La señora Chen explicó a las niñas que aquel libro se lo había dejado un cliente en el restaurante, dos años atrás. Y no había vuelto a reclamarlo.
—Por eso se me ocurrió darlo para la venta en el colegio —murmuró. Y añadió, pensativa—: Por cierto que algo muy extraño ha ocurrido esta mañana.
Según siguió explicando la señora Chan, hacía pocas horas se había presentado un hombre en el restaurante. Parecía tener mezcla de chino.
—Precisamente ese hombre me preguntó por el libro de «Los Túneles de Nueva York».
—Y usted ¿qué hizo? —preguntó Pam.
—Le indiqué que fuese a la biblioteca donde se efectuaba la venta.
En ese momento se abrió la puerta y un señor chino entró en la casa.
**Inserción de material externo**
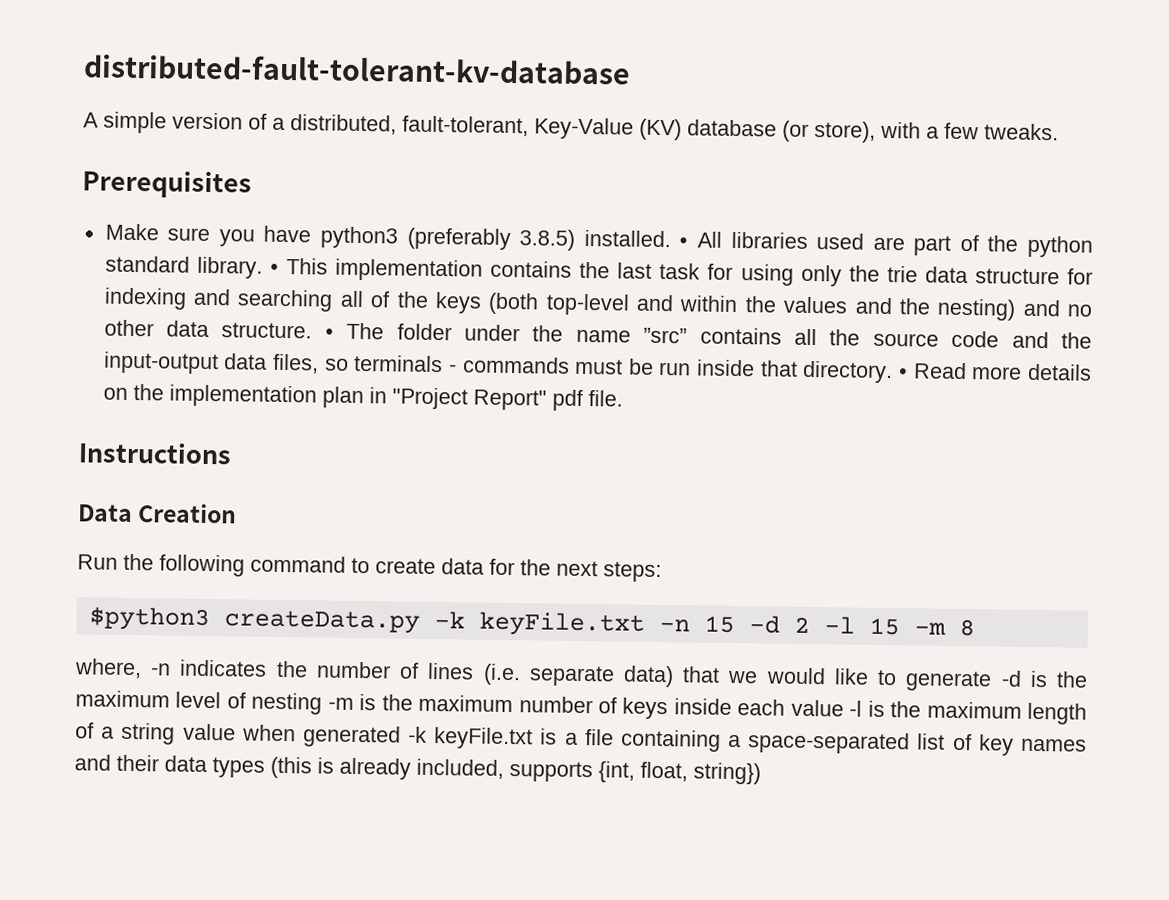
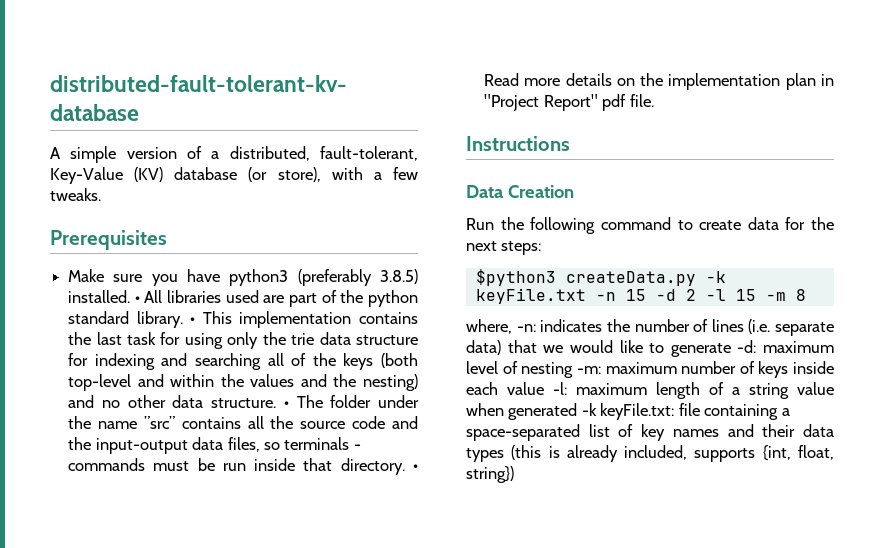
[150,663,172,676] -n -> [516,324,536,332] -n:
[1000,670,1088,688] -d is the -> [737,340,757,353] -d:
[327,694,413,711] -m is the -> [576,366,601,374] -m:
[849,700,922,718] -l is the -> [553,382,567,395] -l:
[434,727,578,750] keyFile.txt is a -> [600,403,675,420] keyFile.txt:

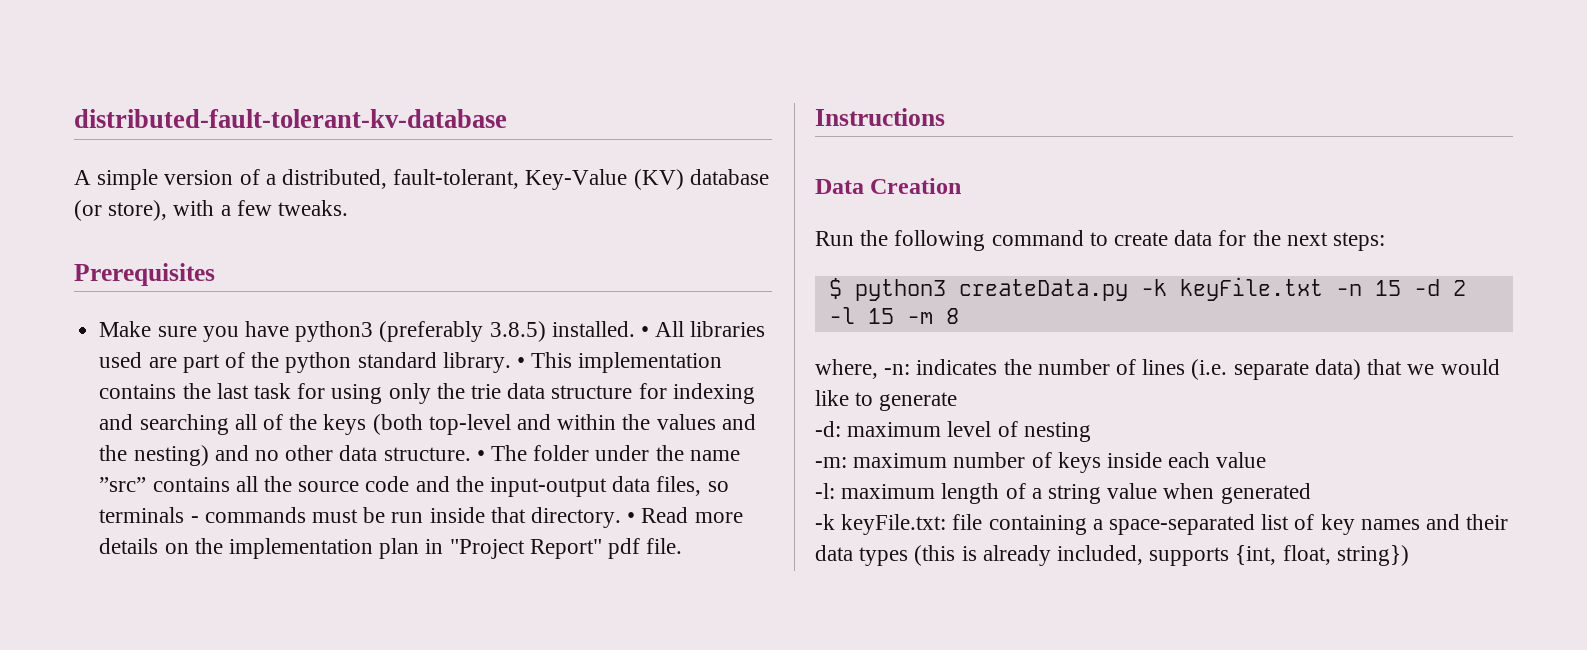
[475,269,556,286] $python3 -> [828,278,946,301] $ python3
(731, 350) none -> (958, 401) //
(574, 370) none -> (1091, 432) //
(544, 388) none -> (1267, 460) //
(578, 411) none -> (1311, 493) //

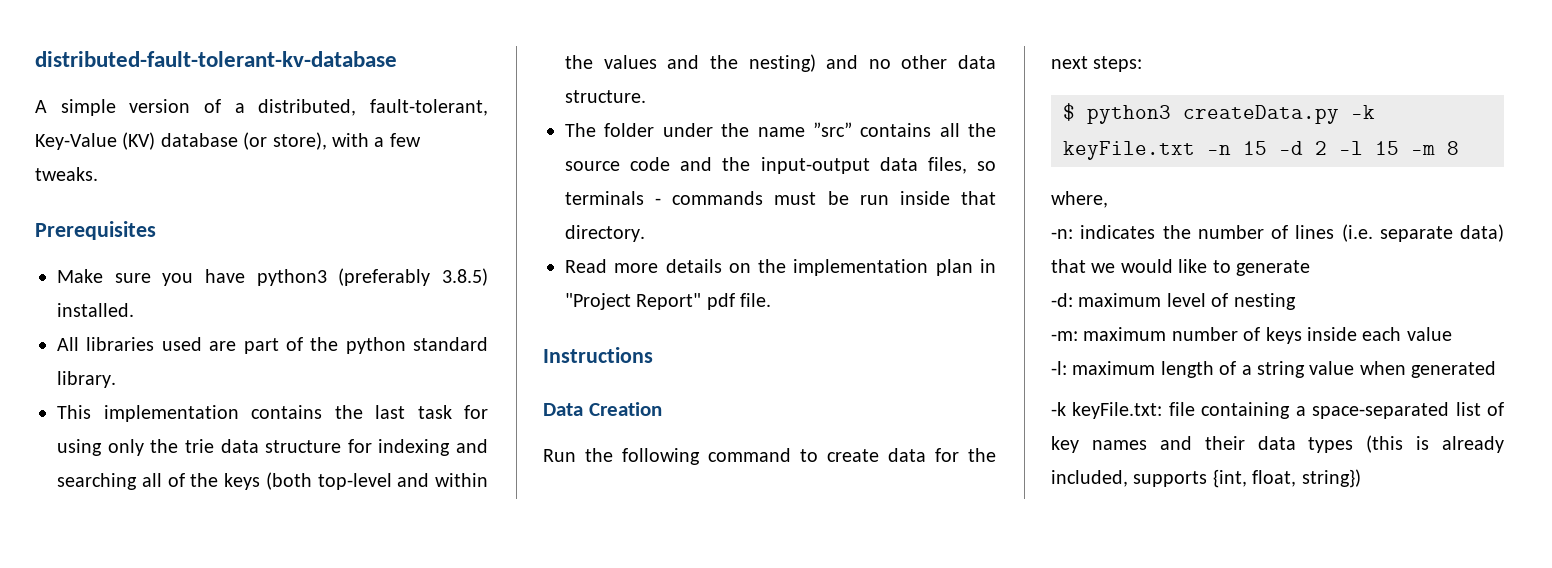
[640,326,649,337] • -> (134, 310) //
[516,357,525,368] • -> (116, 379) //
[476,450,485,461] • -> (646, 96) //
[627,512,636,523] • -> (645, 233) //
(878, 369) none -> (1108, 199) //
—¡Papá! —exclamó Norma—. ¡Tenemos amiguitas!
El señor Chen estrechó la mano a cada una de las hermanas Hollister, según se las fueron presentando. Luego, su esposa le habló en chino, apresuradamente, y le pasó la nota.
El señor Chen la leyó varias veces, mientras Pam, Holly y Sue le observaban con atención. Y todas vieron una extraña expresión en el rostro del señor Chen.